“我……”他一只手扶在门框上,朱红的连廊外长雪未停寒风凛冽,门内暖意融融沉香渺远。

        “乘风,别去万玄院了,留下来过年吧。”

        他听见宁行远对自己说。

        “宁乘风!你怎么还不出来?再不去接闻在野他就要发疯啦!”崔辞咋咋呼呼的声音透过院墙和厚雪传进了他耳朵里。

        渡鹿恭敬地侍立在宁行远身旁。

        远处沉月山上的绿藤舒展着枝叶为来年春分化形做着准备。

        一院之隔,崔辞在兴致勃勃地喊他。

        偌大的宁家人来人往又有条不紊地准备着年关,出了府,熙熙攘攘的街道上热闹非凡,人们脸上都带着即将过节的喜气,再往外,隶属巽府的参商二州烟波浩渺,生机勃勃。

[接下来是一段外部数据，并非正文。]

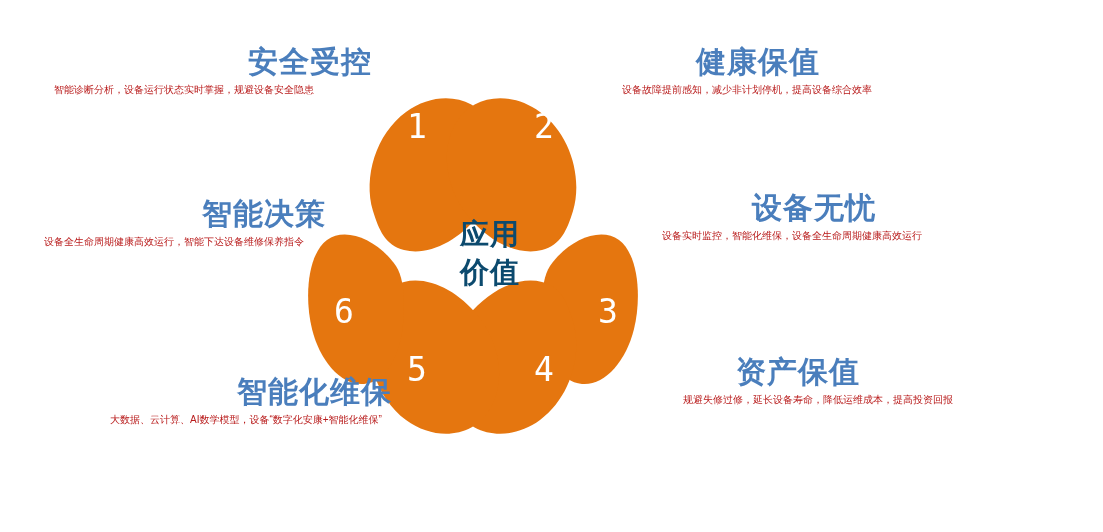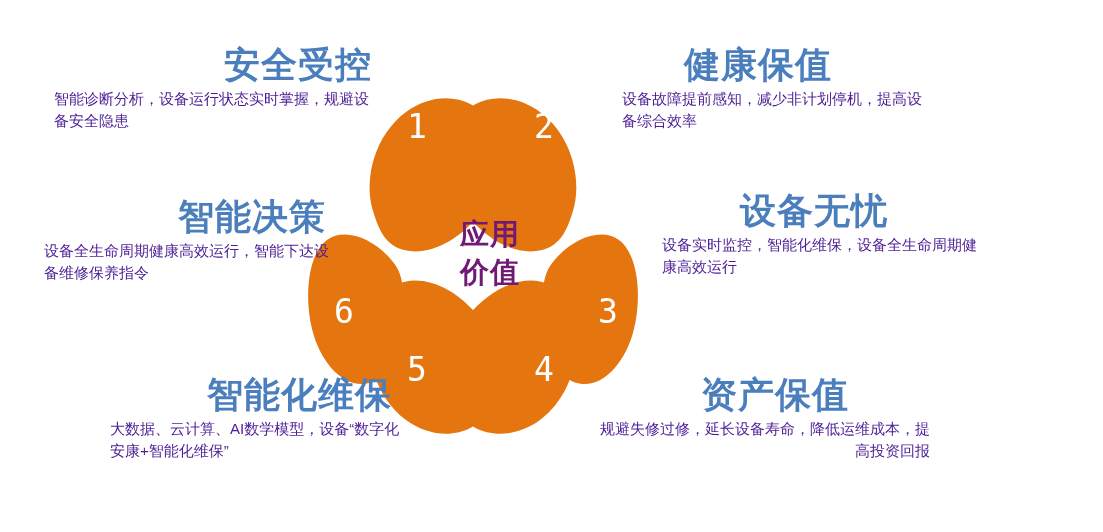"安全受控" .block .head { font-size: 36px -> 30px }
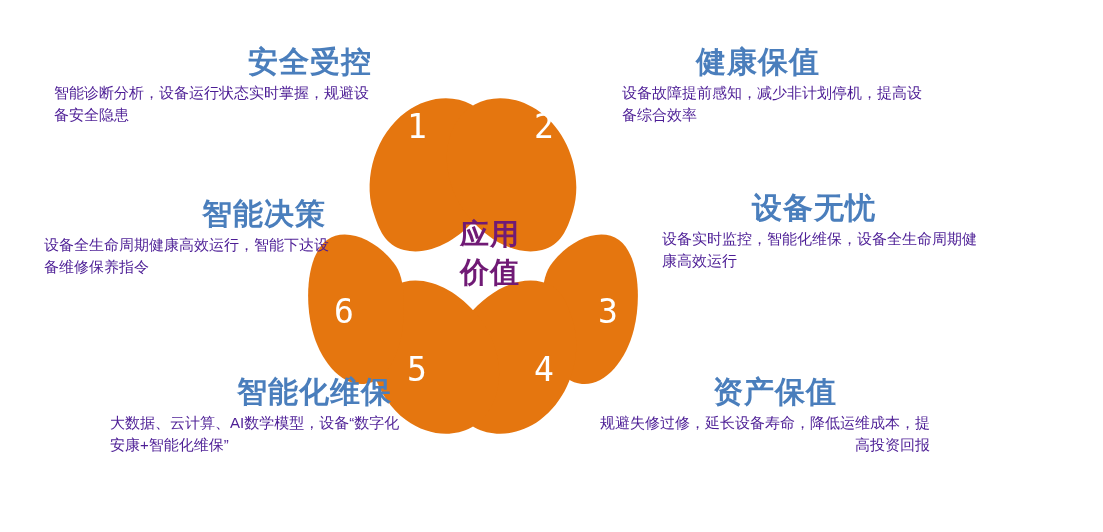"智能诊断分析，设备运行状态实时掌握，规避设备安全隐患" .block .body { color: #4c1d95 -> #b91c1c; font-size: 15px -> 10px }
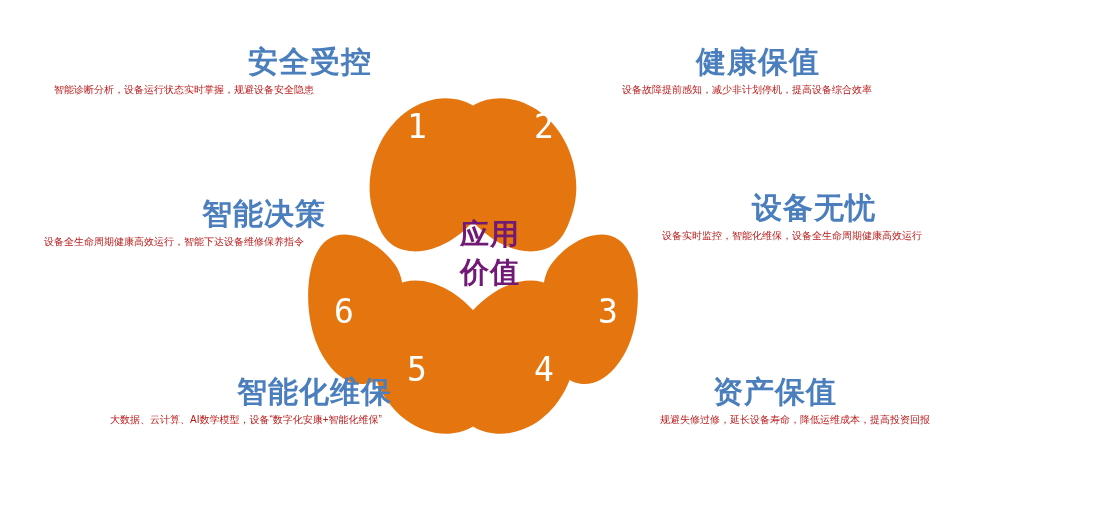"应用" #center-label { color: #701a75 -> #0c4a6e }
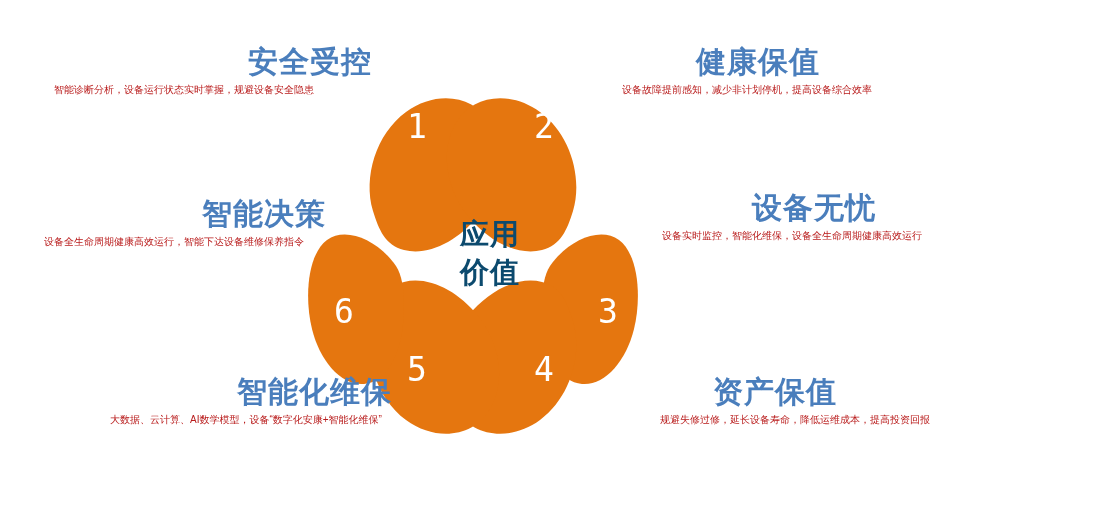"资产保值" #blk-4 { left: 600px -> 623px; margin-top: 20px -> none }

        他生于巽府这片浩浩汤汤的红尘之中,对这里的人,这里的一砖一瓦再熟悉不过。

        宁行远跪坐在几案前,拿着刻刀和一块灵玉冲他的背影温和地笑着。

        宁不为逆着光背对着站在宁行远面前,抓着门框的手因为过分用力而骨节泛白。